§ What you need to do:
Searching the material below, find each line that includes the word "ruby", and copy it.
___ Input
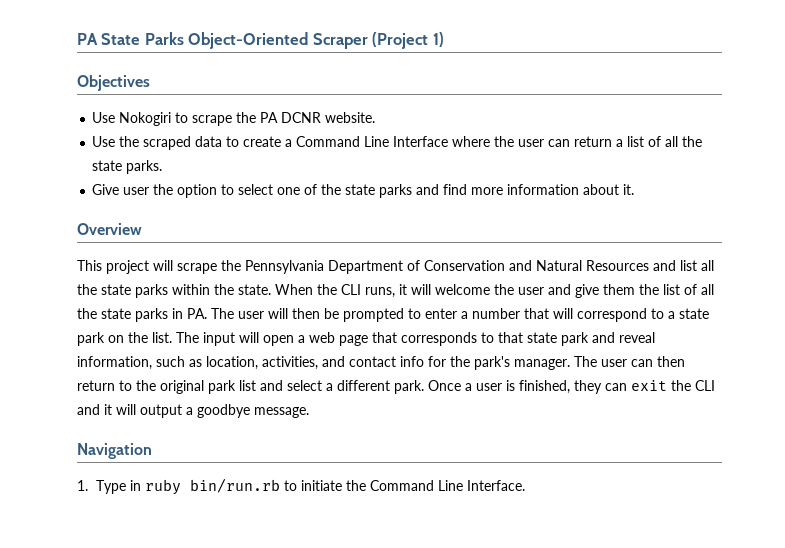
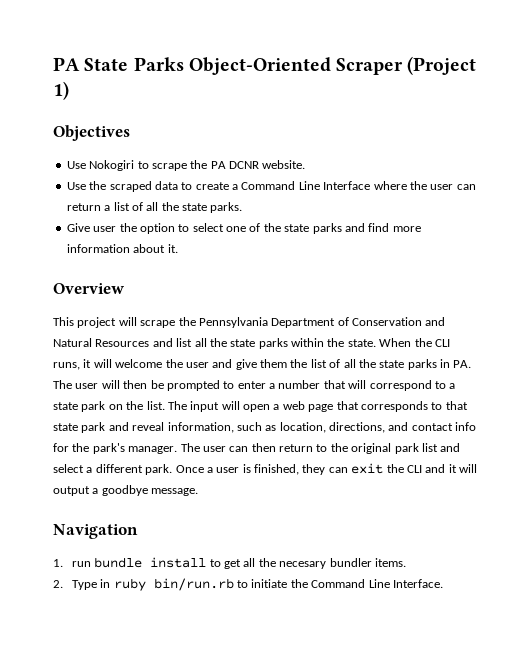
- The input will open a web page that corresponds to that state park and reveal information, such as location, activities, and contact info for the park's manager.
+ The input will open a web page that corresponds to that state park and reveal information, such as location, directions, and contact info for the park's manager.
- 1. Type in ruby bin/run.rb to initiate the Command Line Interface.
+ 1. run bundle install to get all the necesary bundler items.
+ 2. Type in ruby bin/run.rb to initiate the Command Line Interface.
______
§ Exercise output:
- 1. Type in ruby bin/run.rb to initiate the Command Line Interface.
+ 2. Type in ruby bin/run.rb to initiate the Command Line Interface.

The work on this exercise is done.